Nessuno pensava che la mattina dopo, nel Lunedì dell’Angelo, il Pontefice venuto “dalla fine del mondo” avrebbe reso l’anima a Dio. Eppure proprio in questo modo di uscire dalla scena di questo mondo, in questo transito “pasquale”, possiamo vedere un segno di conforto e di speranza. Chi argomentava sulle possibili dimissioni del Papa, chi teme va una sua lunga infermità o incapacità di governare la Chiesa, ancora una volta è risultato ragionare secondo logiche troppo mondane.
Il dolore per la perdita del Papa dei poveri, della misericordia e della pace, trova conforto nella luce della Pasqua: Gesù Risorto ha preso con sé il suo Vicario. Le preoccupazioni per il futuro della Chiesa si dissolvono nella certezza che essa, comunque, sarà guidata dalla Provvidenza nella forza vivificante dello Spirito Santo.

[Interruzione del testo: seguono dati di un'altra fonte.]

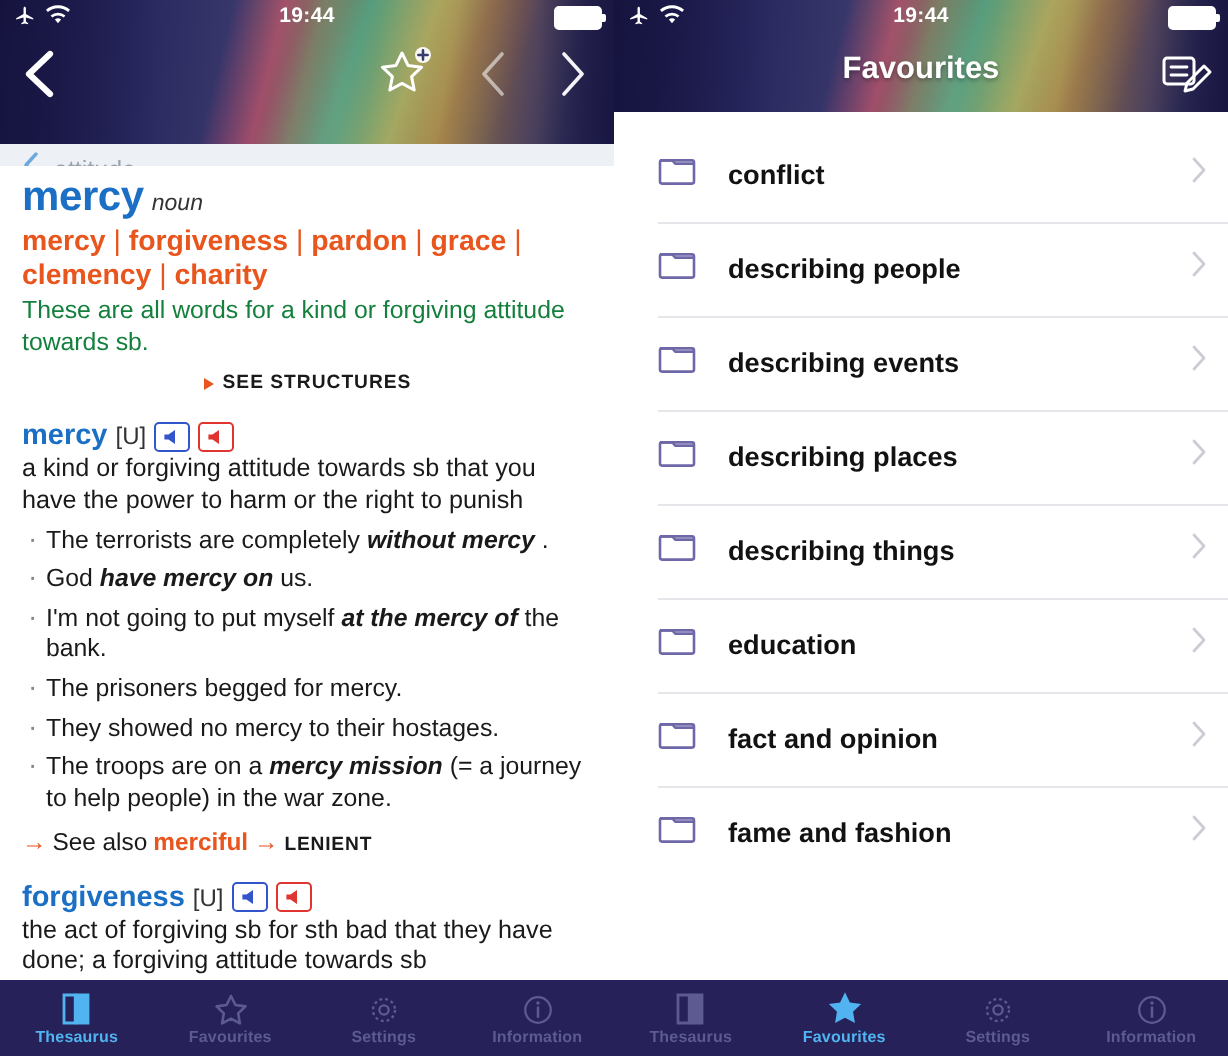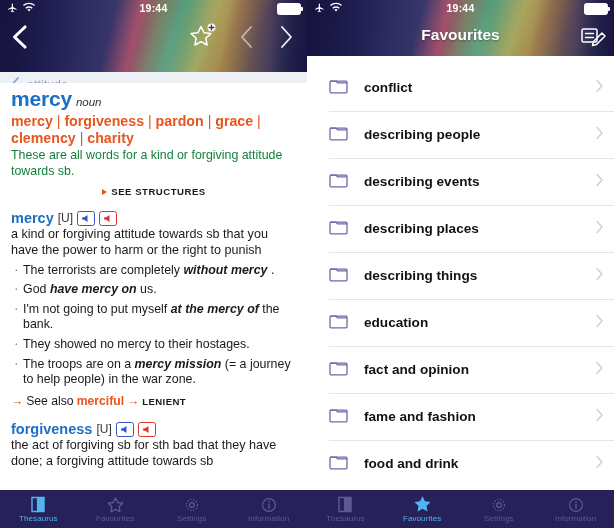--- a/index.html
+++ b/index.html
@@ -95,21 +95,21 @@
   .row.first:before { display: none; }
   .row .folder { flex: 0 0 auto; margin-right: 16px; }
   .row .rlabel { font-size: 13.6px; font-weight: bold; color: #121212; flex: 1; }
   .row .chev { flex: 0 0 auto; opacity: .5; }
 
   
   .tabbar {
     position: absolute; left: 0; right: 0; bottom: 0; height: 38px;
     background: #262259; display: flex; z-index: 6;
   }
-  .tab { flex: 1; display: flex; flex-direction: column; align-items: center; justify-content: center; gap: 1px; cursor: pointer; }
+  .tab { flex: 1; display: flex; flex-direction: column; align-items: center; justify-content: center; gap: 1px; cursor: pointer; font-weight: bold; }
   .tab .tlabel { font-size: 8px; color: #5d5a92; letter-spacing: .1px; }
   .tab.active .tlabel { color: #51b4f0; }
   .tab .ticon { height: 17px; display: flex; align-items: flex-end; }
 </style>
 </head>
 <body>
 
 <div id="root">
 
   <div class="phone left">
@@ -197,20 +197,21 @@
               <span class="spk red">
                 <svg width="10" height="9" viewBox="0 0 10 9">
                   <path d="M6.5 1L3.2 3.2H1.2v2.6h2L6.5 8z" fill="#e0342e"></path>
                 </svg>
               </span>
             </div>
             <div class="sense-def">a kind or forgiving attitude towards sb that you have the power to harm or the right to punish</div>
             <div class="ex">The terrorists are completely <b>without mercy</b> .</div>
             <div class="ex">God <b>have mercy on</b> us.</div>
             <div class="ex">I'm not going to put myself <b>at the mercy of</b> the bank.</div>
+            <div class="ex">The prisoners begged for mercy.</div>
             <div class="ex">They showed no mercy to their hostages.</div>
             <div class="ex">The troops are on a <b>mercy mission</b> (= a journey to help people) in the war zone.</div>
             <div class="seealso">
               <span class="arw">→</span>
               <span>See also</span>
               <span class="lnk">merciful</span>
               <span class="arw">→</span>
               <span class="xref">LENIENT</span>
             </div>
           </div>
@@ -391,30 +392,20 @@
           <div class="row">
             <span class="folder"><svg width="19" height="16" viewBox="0 0 19 16">
                 <path d="M1 3.2h6.2l1.4 1.6H18" fill="none" stroke="#6f68a8" stroke-width="1.3" stroke-linejoin="round"></path>
                 <rect x="1" y="3.2" width="17" height="11.6" rx="1" fill="none" stroke="#6f68a8" stroke-width="1.3"></rect>
               </svg></span>
             <span class="rlabel">fame and fashion</span>
             <span class="chev"><svg width="9" height="14" viewBox="0 0 9 14">
                 <path d="M2 1.5l5 5.5-5 5.5" fill="none" stroke="#9b9bb0" stroke-width="1.4" stroke-linecap="round" stroke-linejoin="round"></path>
               </svg></span>
           </div>
-          <div class="row">
-            <span class="folder"><svg width="19" height="16" viewBox="0 0 19 16">
-                <path d="M1 3.2h6.2l1.4 1.6H18" fill="none" stroke="#6f68a8" stroke-width="1.3" stroke-linejoin="round"></path>
-                <rect x="1" y="3.2" width="17" height="11.6" rx="1" fill="none" stroke="#6f68a8" stroke-width="1.3"></rect>
-              </svg></span>
-            <span class="rlabel">food and drink</span>
-            <span class="chev"><svg width="9" height="14" viewBox="0 0 9 14">
-                <path d="M2 1.5l5 5.5-5 5.5" fill="none" stroke="#9b9bb0" stroke-width="1.4" stroke-linecap="round" stroke-linejoin="round"></path>
-              </svg></span>
-          </div>
         </div>
     </div>
 
     <div class="tabbar" id="tabbar-right">
         <div class="tab">
           <span class="ticon">
             <svg width="15" height="17" viewBox="0 0 15 17">
               <path d="M1 1.5h5.6v14H1z" fill="none" stroke="#5d5a92" stroke-width="1.4"></path>
               <path d="M7.4 1.5H13v14H7.4z" fill="#5d5a92" stroke="#5d5a92" stroke-width="1.4"></path>
             </svg>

Nel suo messaggio Urbi et Orbi, divenuto ora una sorta di testa mento spirituale, Francesco, dopo aver ricordato tutte le guerre e le sofferenze che oggi affliggono il mondo e dopo aver richiamato alle proprie responsabilità i potenti della terra e alla carità fraterna tutta l’umanità, aveva concluso riaffermando la fede incondizionata in Gesù Cristo e nella “vita che non conosce tramonto, in cui non si udranno più fragori di armi ed echi di morte”. Da quella vita, la vita stessa di Dio, prega ora per noi Francesco, perché il mondo ritrovi pace e anche nella Chiesa crescano fiducia e fraternità.